Robert Jordan - repetitive, boring, bloated works.
David Eddings - same
LE Modesett Jr - same, even to the point of cut/pasting paragraphs from previous works!
Philip Jose Farmer - similar, but at least more interesting
Jack Chalker - not bloated, but equally repetitive (in his SF too)

JRR Tolkien - are you kidding me? Long does not equal bloated. Yes the series is long, but it's not repetitive or dull like the previous.

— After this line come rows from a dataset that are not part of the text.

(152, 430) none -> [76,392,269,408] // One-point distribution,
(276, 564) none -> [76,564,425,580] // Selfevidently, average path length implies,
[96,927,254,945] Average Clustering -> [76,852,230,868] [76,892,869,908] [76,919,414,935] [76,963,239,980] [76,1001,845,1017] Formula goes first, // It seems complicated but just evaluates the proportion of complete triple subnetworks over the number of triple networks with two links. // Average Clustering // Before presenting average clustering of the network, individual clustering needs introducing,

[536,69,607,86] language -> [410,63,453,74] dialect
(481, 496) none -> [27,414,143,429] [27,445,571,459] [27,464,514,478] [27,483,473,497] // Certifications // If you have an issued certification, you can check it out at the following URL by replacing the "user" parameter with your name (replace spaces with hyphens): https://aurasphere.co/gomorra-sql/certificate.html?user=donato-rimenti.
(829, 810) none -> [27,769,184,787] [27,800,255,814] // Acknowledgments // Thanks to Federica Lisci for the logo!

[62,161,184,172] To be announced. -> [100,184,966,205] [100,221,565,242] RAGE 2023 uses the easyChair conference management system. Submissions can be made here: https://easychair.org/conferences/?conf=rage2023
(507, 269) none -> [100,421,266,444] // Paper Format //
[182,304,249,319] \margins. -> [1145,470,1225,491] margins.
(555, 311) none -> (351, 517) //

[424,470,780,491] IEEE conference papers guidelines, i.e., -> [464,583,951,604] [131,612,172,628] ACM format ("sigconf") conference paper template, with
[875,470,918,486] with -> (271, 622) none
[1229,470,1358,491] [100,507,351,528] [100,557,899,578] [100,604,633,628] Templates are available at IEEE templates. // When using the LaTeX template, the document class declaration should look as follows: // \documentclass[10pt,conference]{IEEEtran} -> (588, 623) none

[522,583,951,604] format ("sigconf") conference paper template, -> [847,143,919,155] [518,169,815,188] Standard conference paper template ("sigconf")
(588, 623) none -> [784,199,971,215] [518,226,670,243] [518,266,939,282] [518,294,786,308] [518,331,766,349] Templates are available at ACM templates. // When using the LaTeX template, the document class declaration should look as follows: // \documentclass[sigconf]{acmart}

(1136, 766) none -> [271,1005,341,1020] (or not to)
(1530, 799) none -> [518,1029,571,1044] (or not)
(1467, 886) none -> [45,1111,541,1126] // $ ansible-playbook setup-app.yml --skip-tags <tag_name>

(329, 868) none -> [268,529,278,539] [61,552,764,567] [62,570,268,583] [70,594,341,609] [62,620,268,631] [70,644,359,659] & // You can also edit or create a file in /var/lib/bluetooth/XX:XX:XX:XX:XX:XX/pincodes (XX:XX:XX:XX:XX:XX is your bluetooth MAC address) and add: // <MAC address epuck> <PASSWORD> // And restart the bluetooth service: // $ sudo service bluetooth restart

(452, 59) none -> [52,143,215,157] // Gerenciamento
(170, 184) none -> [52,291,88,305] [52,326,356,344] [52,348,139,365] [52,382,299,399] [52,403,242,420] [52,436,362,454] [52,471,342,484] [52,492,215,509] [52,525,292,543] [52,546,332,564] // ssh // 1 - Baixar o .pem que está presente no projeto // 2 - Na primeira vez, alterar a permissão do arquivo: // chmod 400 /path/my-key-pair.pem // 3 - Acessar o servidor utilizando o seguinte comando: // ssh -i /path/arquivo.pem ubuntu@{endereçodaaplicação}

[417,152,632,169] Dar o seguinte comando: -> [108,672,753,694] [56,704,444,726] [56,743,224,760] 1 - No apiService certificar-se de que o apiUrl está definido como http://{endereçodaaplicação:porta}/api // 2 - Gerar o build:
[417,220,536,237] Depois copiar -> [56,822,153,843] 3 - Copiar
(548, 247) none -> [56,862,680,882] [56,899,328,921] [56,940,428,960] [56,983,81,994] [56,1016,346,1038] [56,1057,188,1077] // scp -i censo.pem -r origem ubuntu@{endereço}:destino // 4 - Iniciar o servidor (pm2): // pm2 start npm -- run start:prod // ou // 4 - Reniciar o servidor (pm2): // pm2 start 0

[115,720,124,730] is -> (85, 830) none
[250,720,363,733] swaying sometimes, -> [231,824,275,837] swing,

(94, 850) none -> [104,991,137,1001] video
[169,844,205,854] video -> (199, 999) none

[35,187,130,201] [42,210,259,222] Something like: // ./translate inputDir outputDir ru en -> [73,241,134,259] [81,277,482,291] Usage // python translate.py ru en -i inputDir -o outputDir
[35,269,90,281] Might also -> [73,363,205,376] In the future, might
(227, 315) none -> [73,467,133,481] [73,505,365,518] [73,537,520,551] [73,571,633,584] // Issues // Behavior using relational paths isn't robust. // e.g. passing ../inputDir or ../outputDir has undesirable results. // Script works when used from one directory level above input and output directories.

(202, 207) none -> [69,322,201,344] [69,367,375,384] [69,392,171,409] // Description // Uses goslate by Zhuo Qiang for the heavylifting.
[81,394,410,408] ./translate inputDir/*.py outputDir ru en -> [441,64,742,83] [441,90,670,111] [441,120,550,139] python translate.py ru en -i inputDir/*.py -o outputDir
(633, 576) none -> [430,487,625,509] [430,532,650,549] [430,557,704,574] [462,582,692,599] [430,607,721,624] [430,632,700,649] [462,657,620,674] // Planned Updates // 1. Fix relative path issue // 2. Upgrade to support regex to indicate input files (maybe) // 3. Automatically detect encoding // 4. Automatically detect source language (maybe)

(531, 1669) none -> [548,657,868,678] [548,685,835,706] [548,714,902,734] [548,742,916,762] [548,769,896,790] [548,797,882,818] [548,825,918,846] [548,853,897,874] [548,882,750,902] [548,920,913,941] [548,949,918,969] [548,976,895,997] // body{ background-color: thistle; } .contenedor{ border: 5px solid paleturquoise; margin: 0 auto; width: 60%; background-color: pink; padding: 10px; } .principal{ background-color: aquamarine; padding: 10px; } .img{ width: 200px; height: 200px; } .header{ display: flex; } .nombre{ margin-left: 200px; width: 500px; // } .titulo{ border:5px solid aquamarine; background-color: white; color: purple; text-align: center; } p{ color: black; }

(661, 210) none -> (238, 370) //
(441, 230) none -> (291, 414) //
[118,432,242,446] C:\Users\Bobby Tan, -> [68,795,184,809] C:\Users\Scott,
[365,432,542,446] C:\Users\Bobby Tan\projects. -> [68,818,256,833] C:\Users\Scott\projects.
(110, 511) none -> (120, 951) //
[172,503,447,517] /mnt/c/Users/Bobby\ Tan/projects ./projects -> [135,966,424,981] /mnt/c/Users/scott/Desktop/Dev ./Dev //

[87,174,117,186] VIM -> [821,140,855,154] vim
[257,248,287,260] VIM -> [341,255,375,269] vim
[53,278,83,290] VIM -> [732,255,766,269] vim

George R R Martin - It is totally unfair to include his works in this category. The writing is sound, it is not repetitive in any way, and the writing style is closer to Gene Wolfe than Piers Anthony.

As for booksplitting - as Stephen King has noted, once you establish a track record you get to decide what happens instead of the publisher.

Posted by Scott on Friday April 01, 2005 at 9:57 AM at 9:57 AM

I think that GRRM started off sort-of rehabilitating "fat fantasy" as a genre, but now he is in serious danger of succumbing to bloat. AFfC better be awfully good, at 1300 pages.

And I wouldn't categorize JRRT as "bloated fantasy", either. Some stories need that heft, and his was one of them.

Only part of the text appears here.